In the glass of the present invention, oxides of Group 1 elements such as Li ₂ O, K ₂ O and Ru ₂ O, oxides of Group 2 elements such as MgO, SrO and BaO, others, Al ₂ O ₃ , It can contain metal oxides such as ZnO, B ₂ O ₃ , ZrO ₂ , TiO ₂ , Sb ₂ O _{3 and the} like.

  The glass of the present invention preferably has a lightness Y of 7 to 25%, a main wavelength λ d of 570 to 580 nm, and an excitation purity of Pe of 60 to 95% in CIE indication (thickness 10 mm equivalent). When the soda-lime-silica glass of the present invention satisfies these conditions, the glass has a color close to that of a reducing yellowish green glass.

[Production method]
The glass of the present invention can be produced by a conventional method for producing glass. That is, it can manufacture by mixing and fuse | melting the glass-making feedstock of powder, and cooling so that it may become a predetermined | prescribed composition. In addition, since cooling will break glass by distortion, it is preferable to carry out slow cooling.

  Not only the powdery glass material can be mixed, but also a deficient component can be additionally added while melting cullet which is a material in a glassy state whose composition is known, to produce a glass of the composition of the present invention.

In addition, the glass of the present invention can be manufactured continuously, for example, it can be manufactured using an extrusion type continuous color changing crucible. In the production of the extrusion type continuous color changing crucible, the oxidizing glass of the present invention is a green-based colored glass containing Cr ₂ O ₃ or MnO or a black-based colored glass as compared with the reducing yellow-green based glass This makes it easy to change colors from one to the other, leading to reduction of energy loss at the time of color change and improvement in quality immediately after completion of color change.

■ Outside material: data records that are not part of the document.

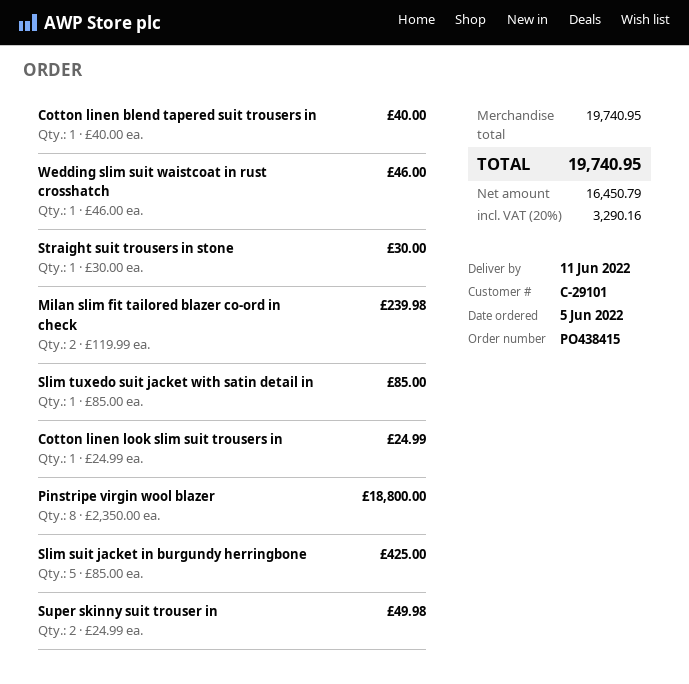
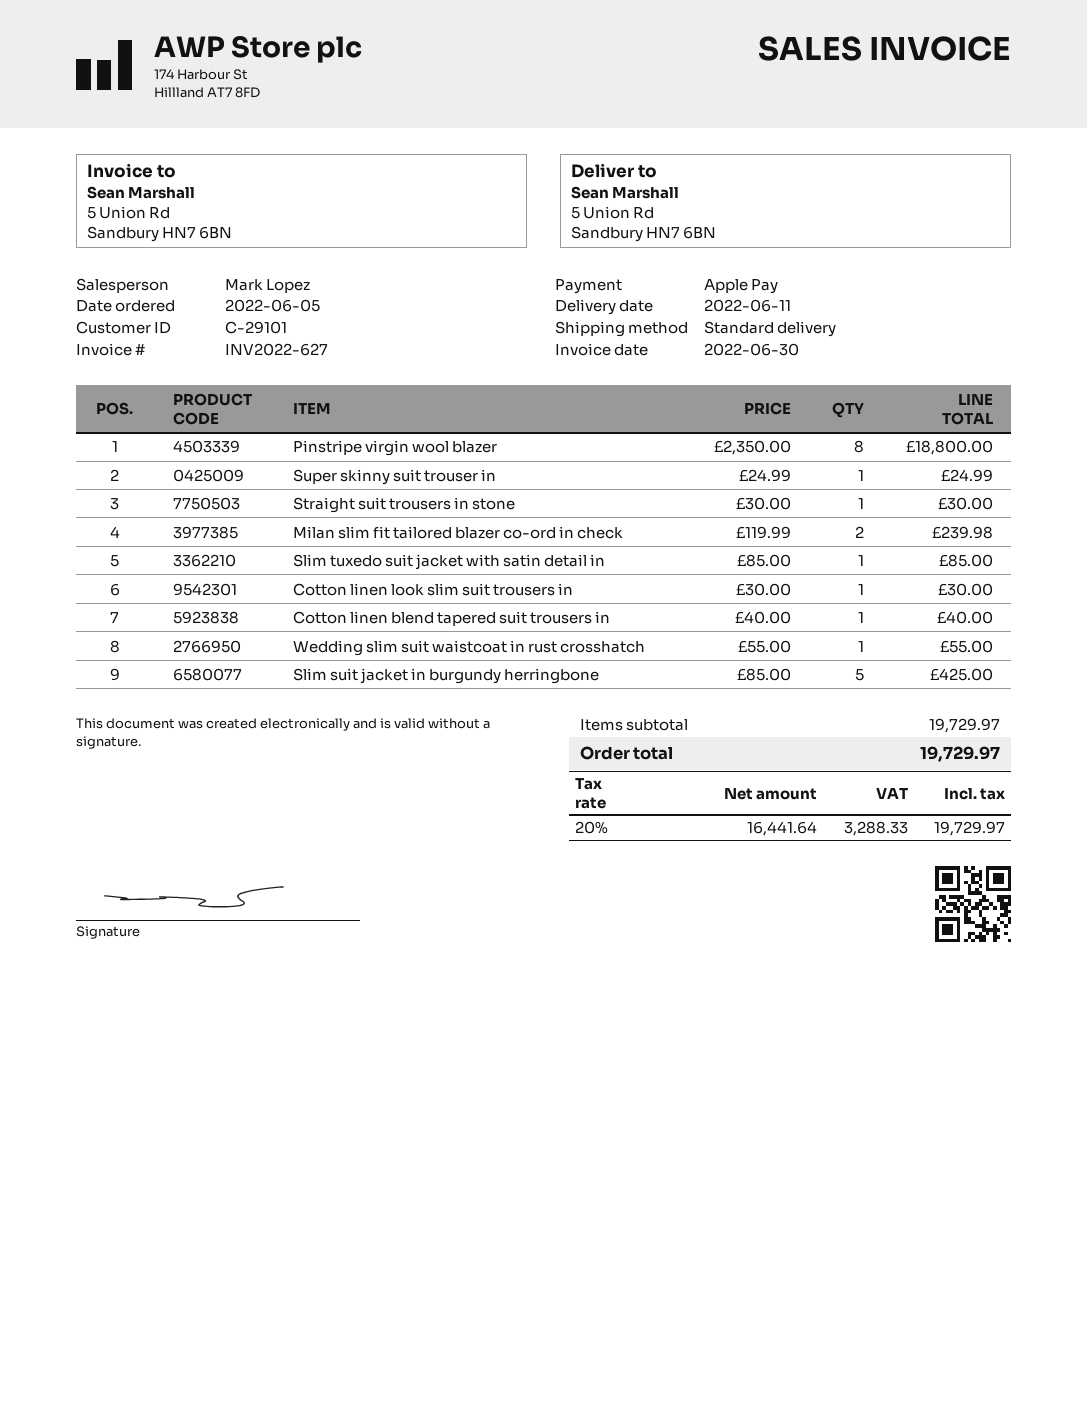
Wedding slim suit waistcoat in rust crosshatch: 1 x 46.00 = 46.00 -> 1 x 55.00 = 55.00
Cotton linen look slim suit trousers in: 1 x 24.99 = 24.99 -> 1 x 30.00 = 30.00
Super skinny suit trouser in: 2 x 24.99 = 49.98 -> 1 x 24.99 = 24.99
subtotal: 19740.95 -> 19729.97
net: 16450.79 -> 16441.64
tax: 20% = 3290.16 -> 20% = 3288.33
total: 19740.95 -> 19729.97

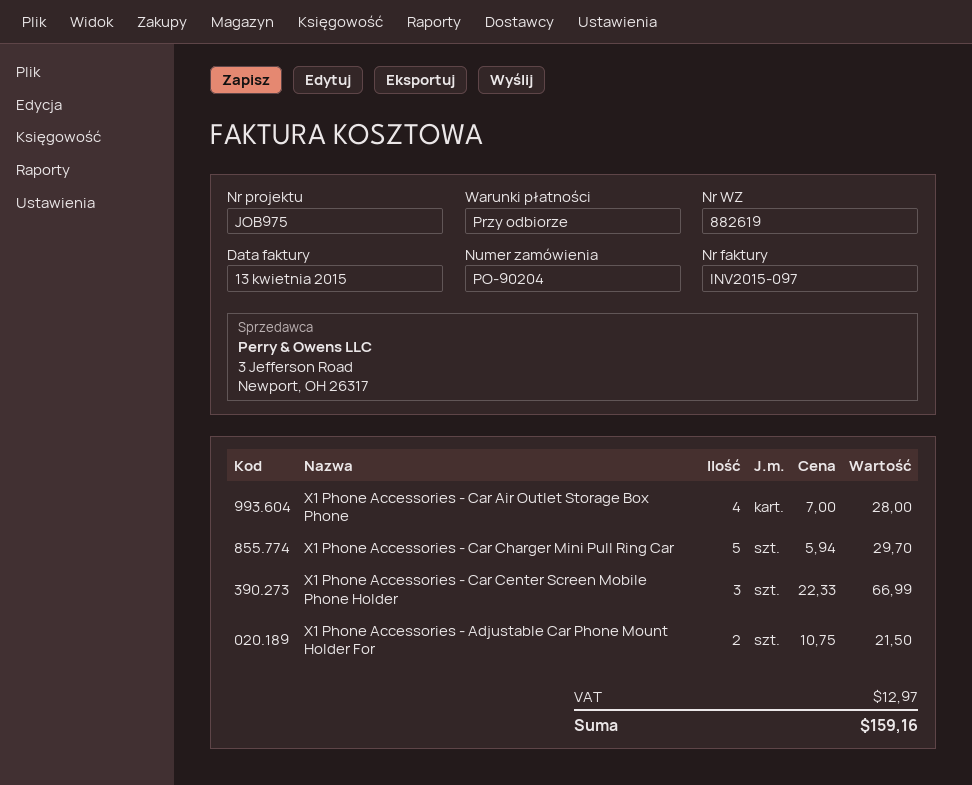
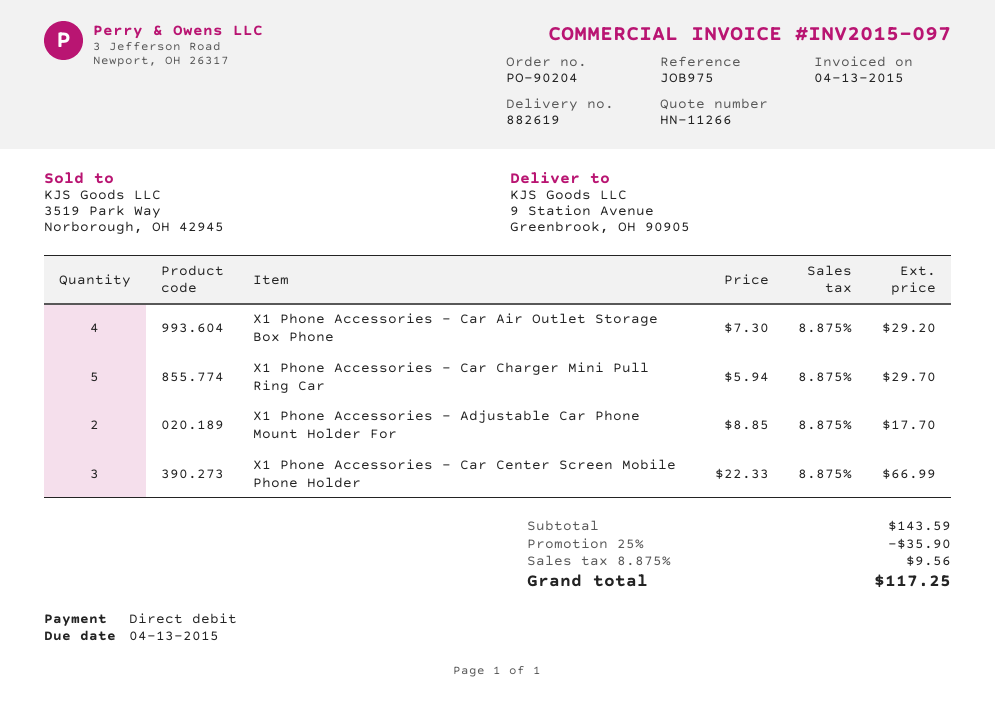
X1 Phone Accessories - Car Air Outlet Storage Box Phone: 4 x 7.00 = 28.00 -> 4 x 7.30 = 29.20
X1 Phone Accessories - Adjustable Car Phone Mount Holder For: 2 x 10.75 = 21.50 -> 2 x 8.85 = 17.70
discount: none -> 25% = 35.90
tax: 12.97 -> 9.56
total: 159.16 -> 117.25

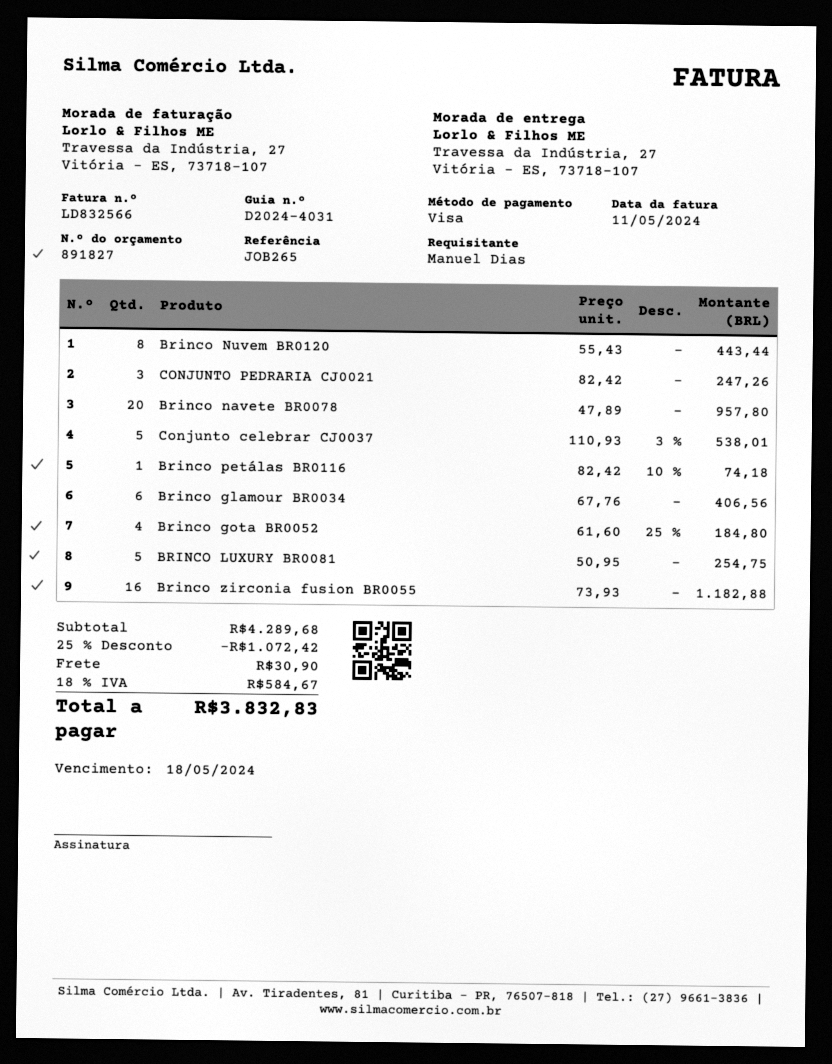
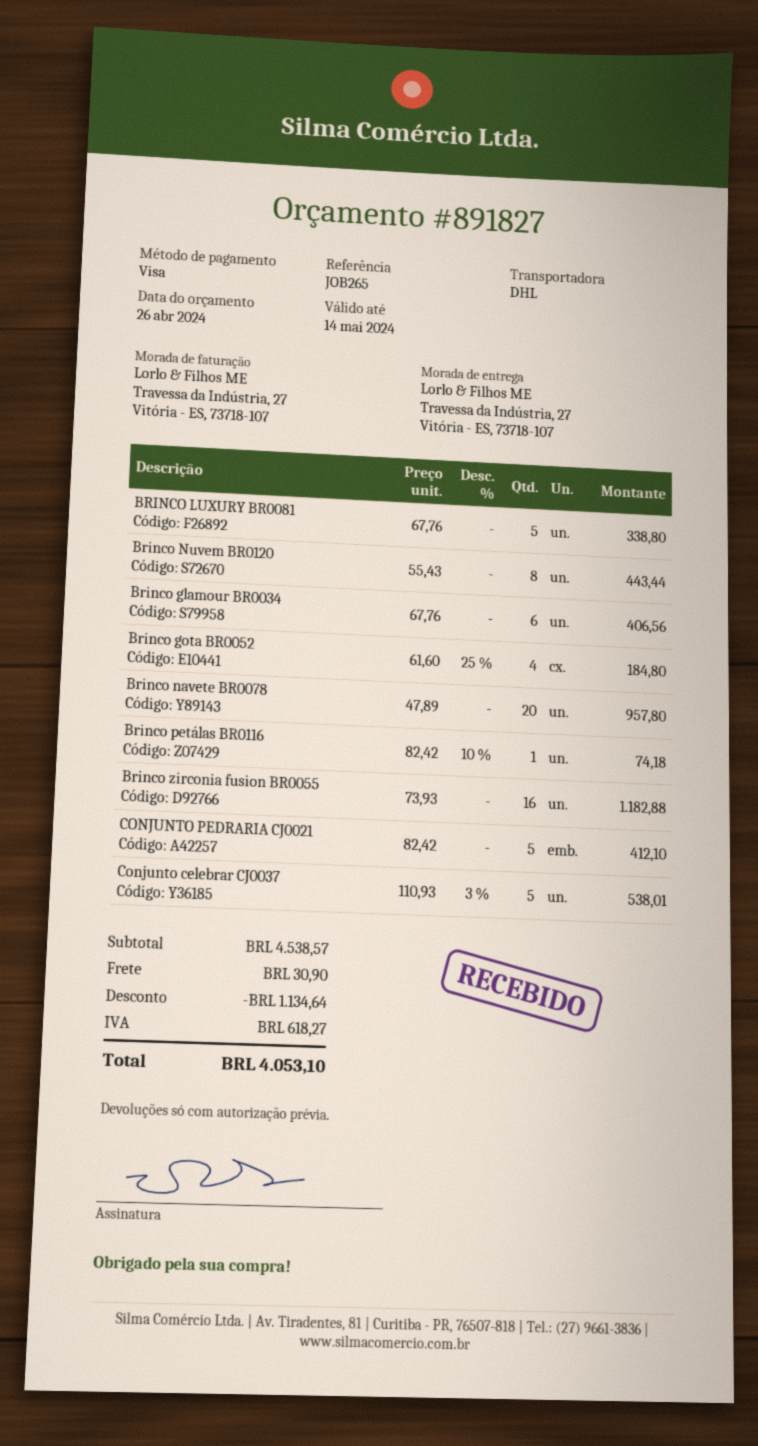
CONJUNTO PEDRARIA CJ0021: 3 x 82.42 = 247.26 -> 5 x 82.42 = 412.10
BRINCO LUXURY BR0081: 5 x 50.95 = 254.75 -> 5 x 67.76 = 338.80
subtotal: 4289.68 -> 4538.57
discount: 1072.42 -> 1134.64
tax: 584.67 -> 618.27
total: 3832.83 -> 4053.10

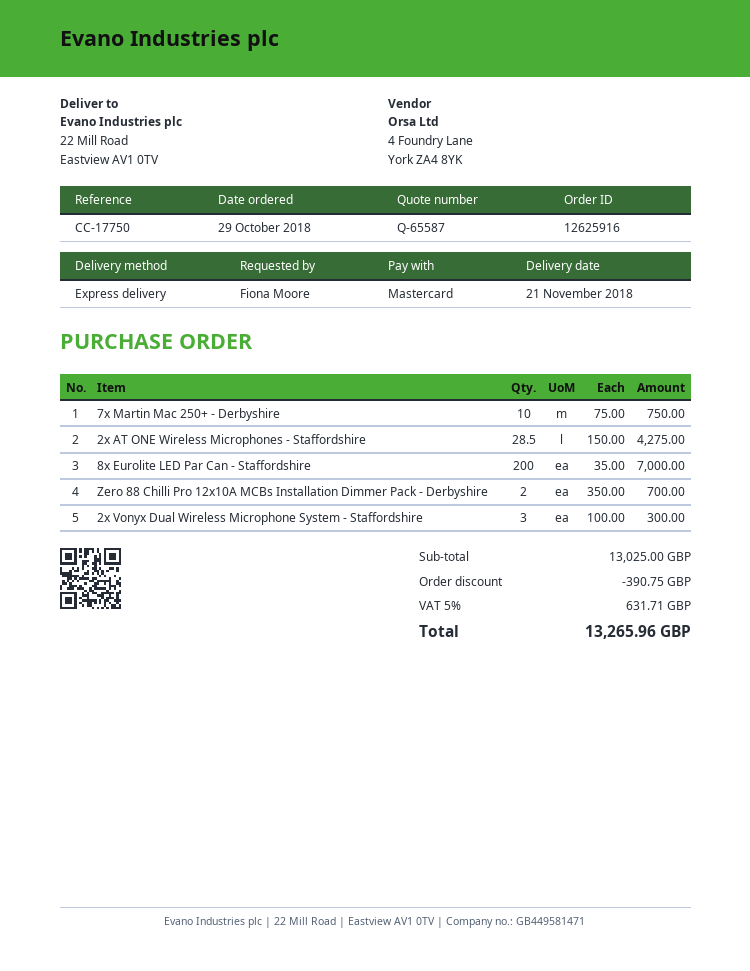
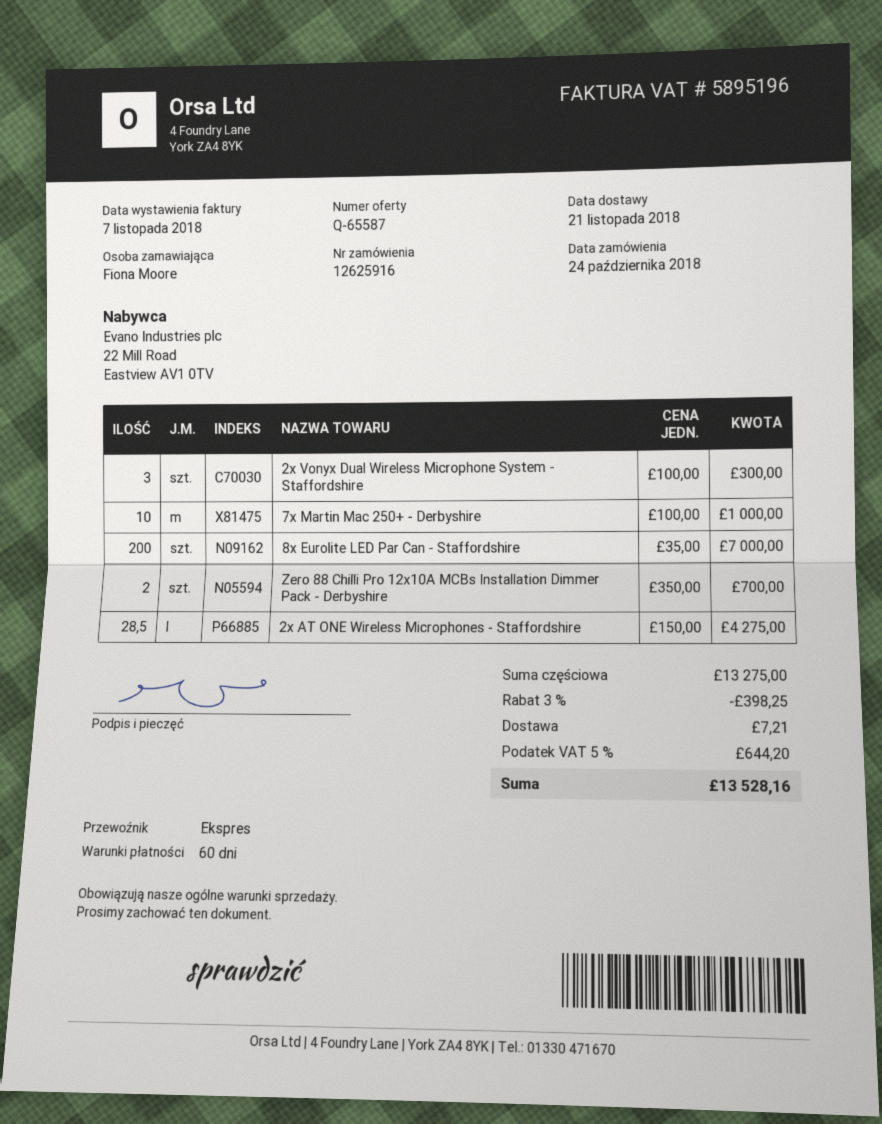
order date: 2018-10-29 -> 2018-10-24
7x Martin Mac 250+ - Derbyshire: 10 x 75.00 = 750.00 -> 10 x 100.00 = 1000.00
subtotal: 13025.00 -> 13275.00
discount: 390.75 -> 398.25
shipping: none -> 7.21
tax: 5% = 631.71 -> 5% = 644.20
total: 13265.96 -> 13528.16

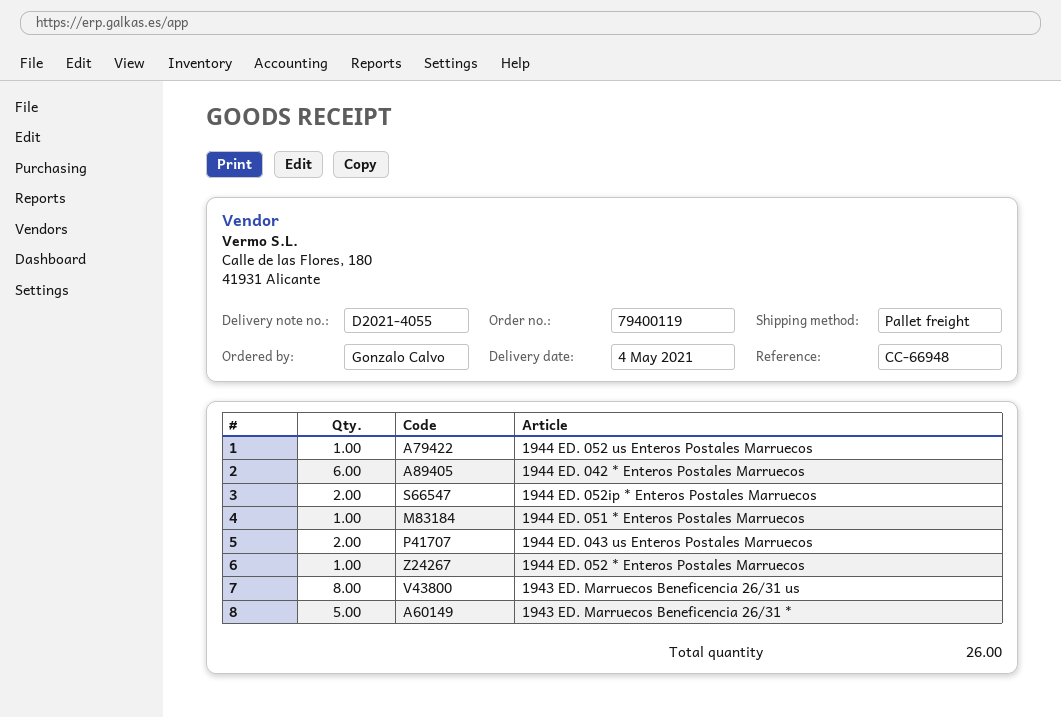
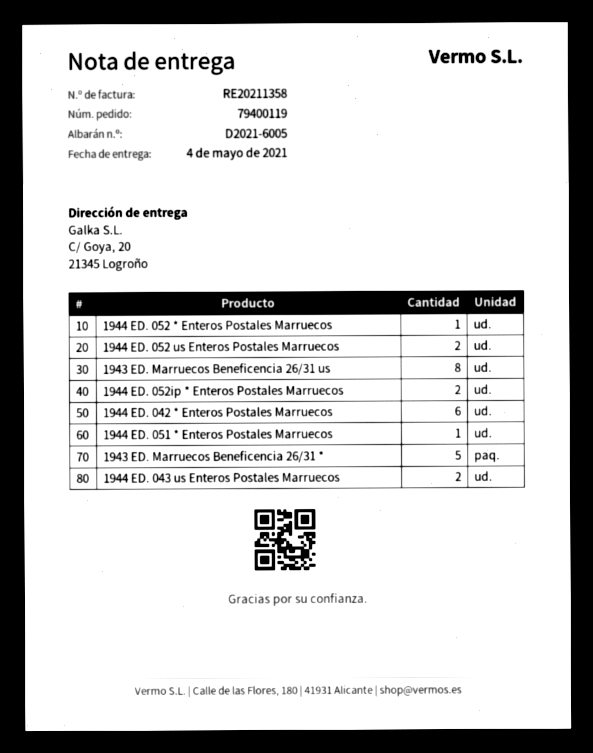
delivery note number: D2021-4055 -> D2021-6005
1944 ED. 052 us Enteros Postales Marruecos: 1 -> 2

  The melting temperature is not particularly limited, but is usually 1100 ° C. to 1550 ° C., and it is preferable to use a cullet of used glass as a part of the material, because the melting temperature can be lowered.

  In order to form a bottle-shaped glass, it can be manufactured by various bottle forming methods using the glass of the present invention in a molten state.

  The raw materials with the mixing ratios shown in Table 1 were melted in an electric furnace in which the ambient temperature was set to 1400 ° C., to obtain yellowish green glasses (Examples 1 to 7) having the compositions shown in Table 2. The transmittance | permeability curve (10 mm of thickness conversion) of this glass is shown in FIG. FIG. 1 also shows the transmittance curve of the yellowish green reducing glass conventionally used in Japan.

Claims (6)

It is a soda lime silica yellow green glass that contains 0.15 mass% (mass%) or more of SO _3, and contains Cr ₂ O ₃ and MnO as a coloring agent, and the mass of MnO / Cr ₂ O ₃ Yellow green glass characterized in that it has a ratio of 0.25 to 1.00 and is oxidative. The yellowish green glass according to claim 1, wherein the total proportion of Cr ₂ O ₃ and MnO is 0.190% by mass or less based on the whole glass. The yellowish green glass according to claim 1, further comprising 0 to 0.120 mass% (mass%) of Fe ₂ O ₃ as a coloring agent.   The yellow color according to any one of claims 1 to 3, which has a lightness Y = 7 to 25%, a main wavelength λ d = 570 to 580 nm, and an excitation purity Pe = 60 to 95% in CIE indication (thickness 10 mm equivalent). Greenish glass. It is a soda lime silica yellow green glass containing 0.15 mass% (mass%) or more of SO _3, and as a coloring agent, 0.070 to 0.130 mass% (mass%) of Cr ₂ O ₃ Yellow green glass containing 0.020 to 0.100 mass% (mass%) of MnO and. A yellowish green glass container formed by molding the yellowish green glass according to any one of claims 1 to 5.